They were kung fu drinking

A week ago I returned to Kunming after two months of cycling and catching up with friends and family in Europe. I cycle back into town from the airport, exhilarated by the jetlag, the rainy season mud, the noise, the big city skyscraper vistas and the people.

I dive right back in. I make an appointment for a new series of Chinese classes with my teacher, I slurp noodles and have my usual Chinese conversation in a mi xian place around the corner from my brand new job (Where are you from? Do you like spice food? You can eat very well with chop sticks). I am in desperate need of a mindful exercise routine to clear my busy head after absorbing tons of new information at work, so I make an appointment with a renowned kung fu teacher who has been recommended to me by a Dutch friend. I need some Zen after all the initial excitement.

Searching for zen

The teacher exchanges a few messages with me on wechat before we meet. His wechat photo says he is a young Leonardo DiCaprio, and his name is something that I can not yet read and with a bear emoji in the middle. I explain to him that I have years of experience with yoga, I know a little bit about balance and about breathing, and that I am very keen to learn about Chinese culture.

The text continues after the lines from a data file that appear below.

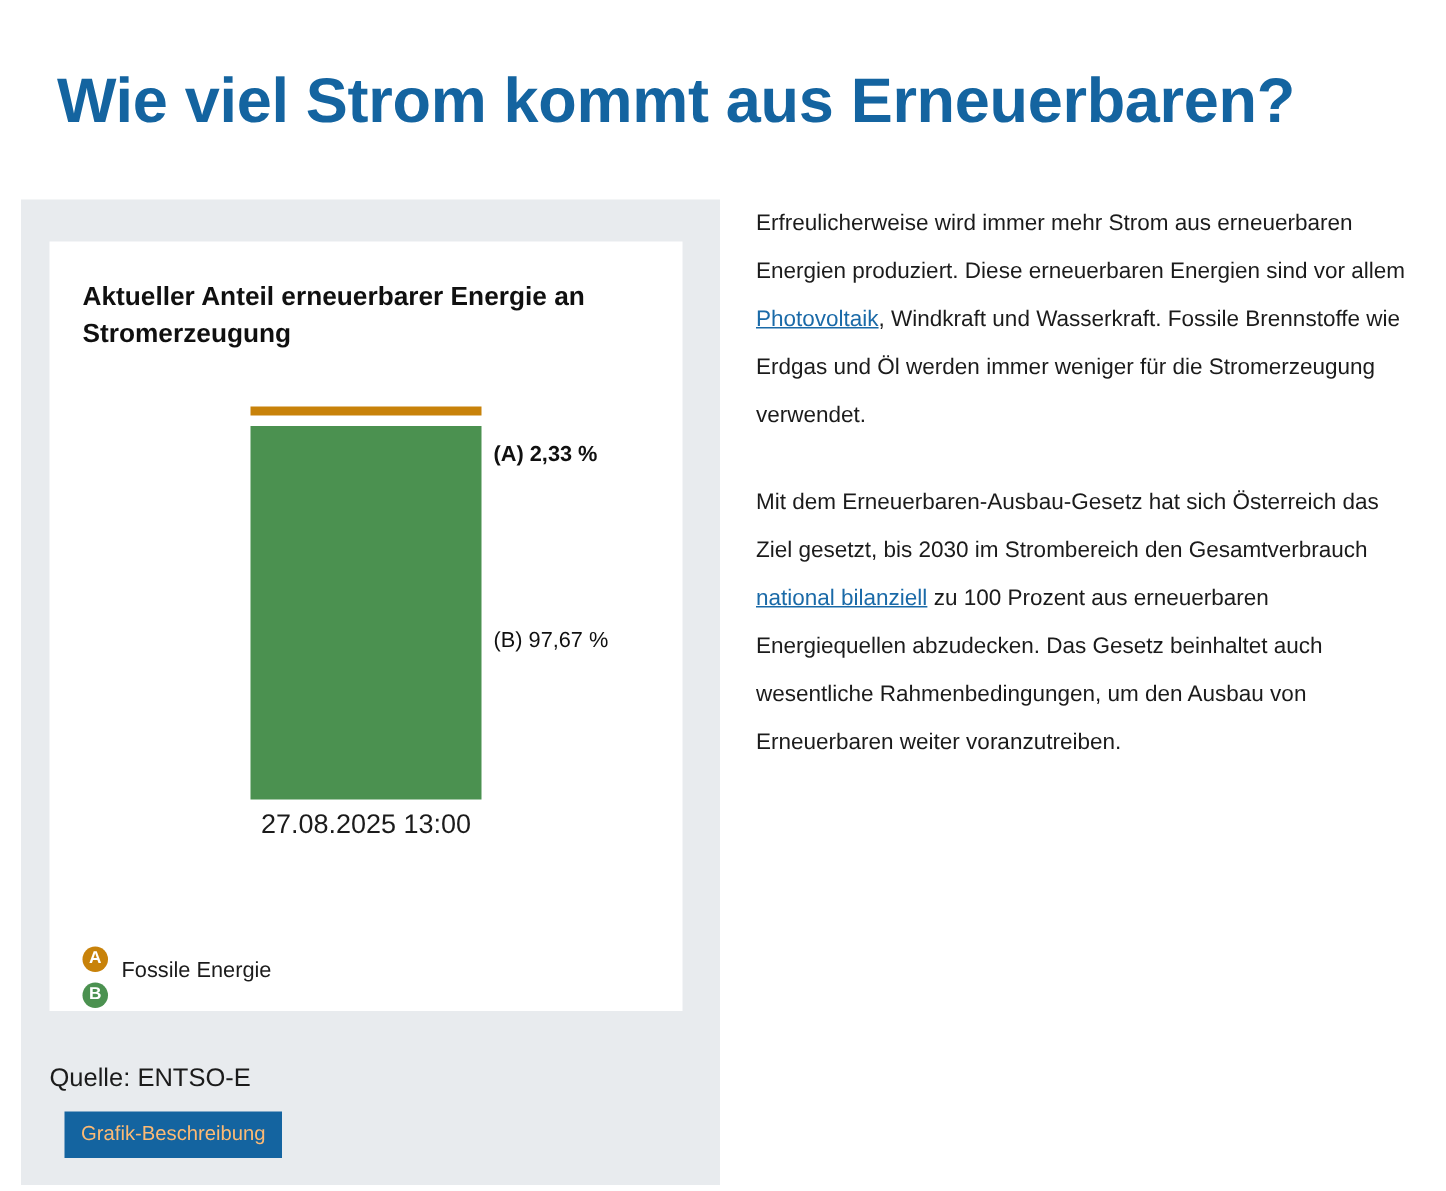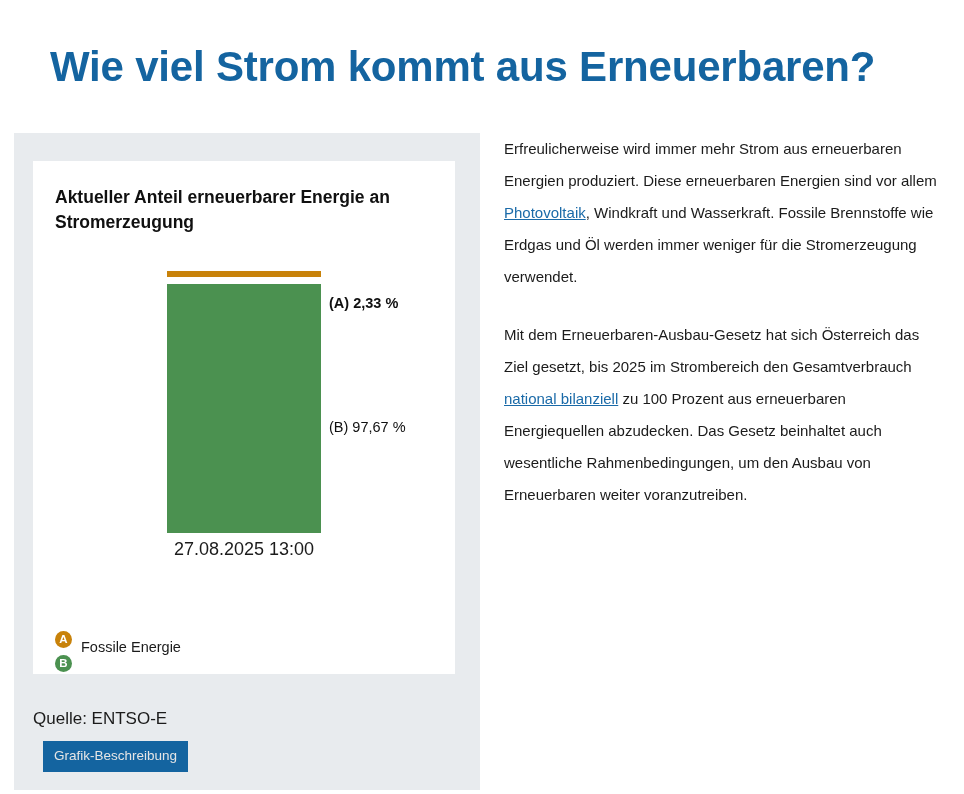"Wie viel Strom kommt aus" .page-title { left: 50px -> 38px }
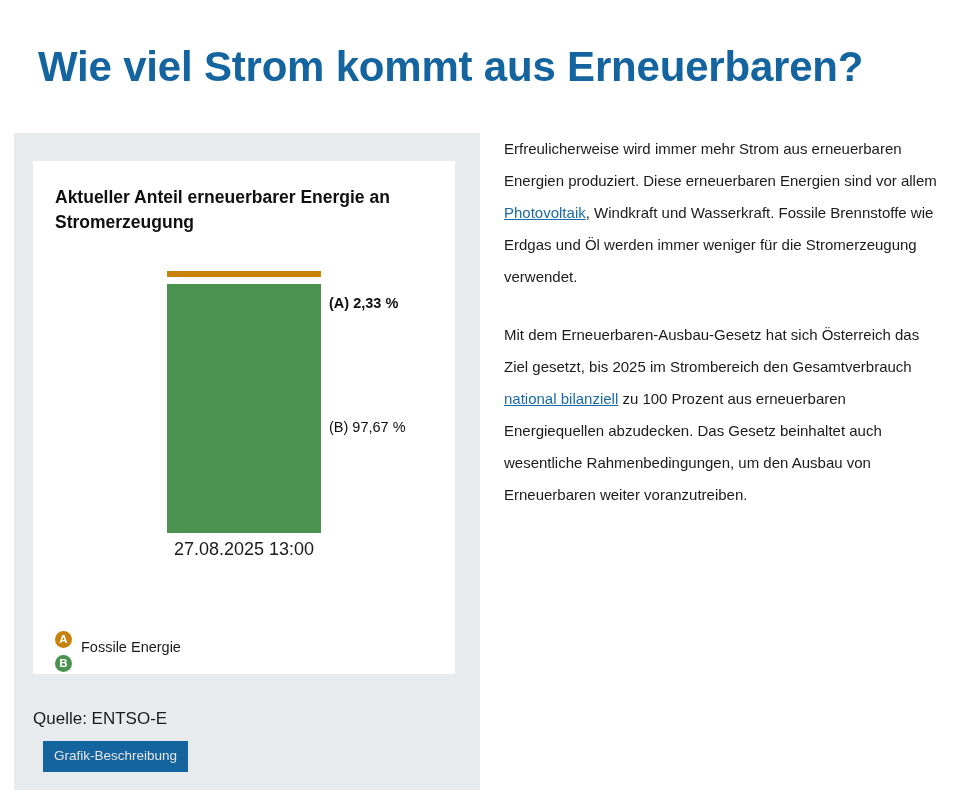"Mit dem Erneuerbaren-Ausbau-Gesetz hat" span { text: 2025 -> 2030 }
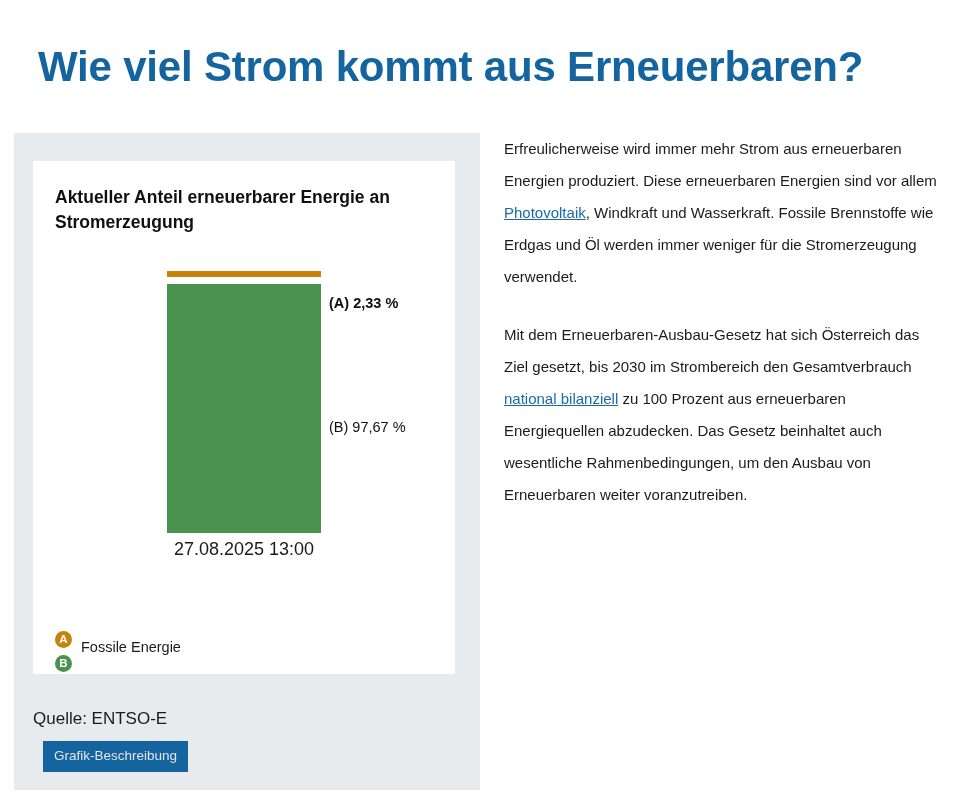"Grafik-Beschreibung" .desc-button { color: #e5e5e5 -> #fdba74 }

I am excited to learn more about the different forms and philosophies of wushu, after my brief forays into tai chi and qing chi chuan last year. We will meet up tonight, so when I come home from work I change into loose fitting trousers and a t-shirt and tie my hair back into a pony tail, ready to go kung fu fighting and hoping to roll into bed with a sore body and an empty head.

Outdoor kung fu
Outdoor kung fu

Meeting the master

Fifteen minutes before the appointed time he starts sending me messages. Are you here yet? Where are you? I reply that I am going to be there at the appointed time, and leisurely walk the 3km from my house to his kung fu studio. First through my new neighbourhood, then along a busy four lane road lined by trees, and finally finding my way through the alleys of an older neighbourhood full of little shops and food stalls.

At the appointed time I am outside his studio. He sends me a message: wait, I am eating! No problem. It is a warm and muggy evening and I am happy to have a moment to myself to unwind from the first few hectic days in my new job.

Suddenly I get lightly punched in the shoulder. It is my teacher, who turns out to be indeed the Chinese version of a young and handsome Leo DiCaprio, and with him is a somewhat bug-eyed girl. Both are wearing sweat pants and white tank tops. Her eyes are huge dark pools and she is swaying a little bit. As she broadly smiles at me I can smell a whiff of beer coming my way. She speaks some English, my kung fu teacher doesn’t.

Together we go into the studio, where we sit down in a deep and comfortable leather and wood settee, surrounded by boxes of kung fu clothes. In front of me is the dojo, with a huge mirrored wall at the end. Beers appear on the table, and cigarettes are being handed around.

Kung fu drinking

Cheers! How do you say cheers in Dutch? What kind of kung fu do you want to learn? I had a baby 14 days ago. When can you come here? Can you come 5 days a week? Are you working? That’s too bad. What days can you come here? Your friend Bart didn’t speak Chinese when he started training here, but now he is very good. Just a little bit more beer, don’t worry. By bicycle? You are my hero! More beer, come on, we have to celebrate you came to China. You are our new friend. Proost, is that how you say it? Let’s call Bart! Bart, your Dutch friend is here! Proost! More beer, come on, it’s only a little bit. A cigarette. Why do you not smoke? Not even when you drink? Have more beer! Look, this is the video from when I was in the kung fu championships. You must come with me to my hometown and eat the food there with me. Next week I go, come with me. What do you mean you want to sleep? Have more beer. When you toast you have to hold your cup lower than the teacher. See, you are learning about Chinese culture already. Maybe you should learn boxing first. Kung fu is very difficult.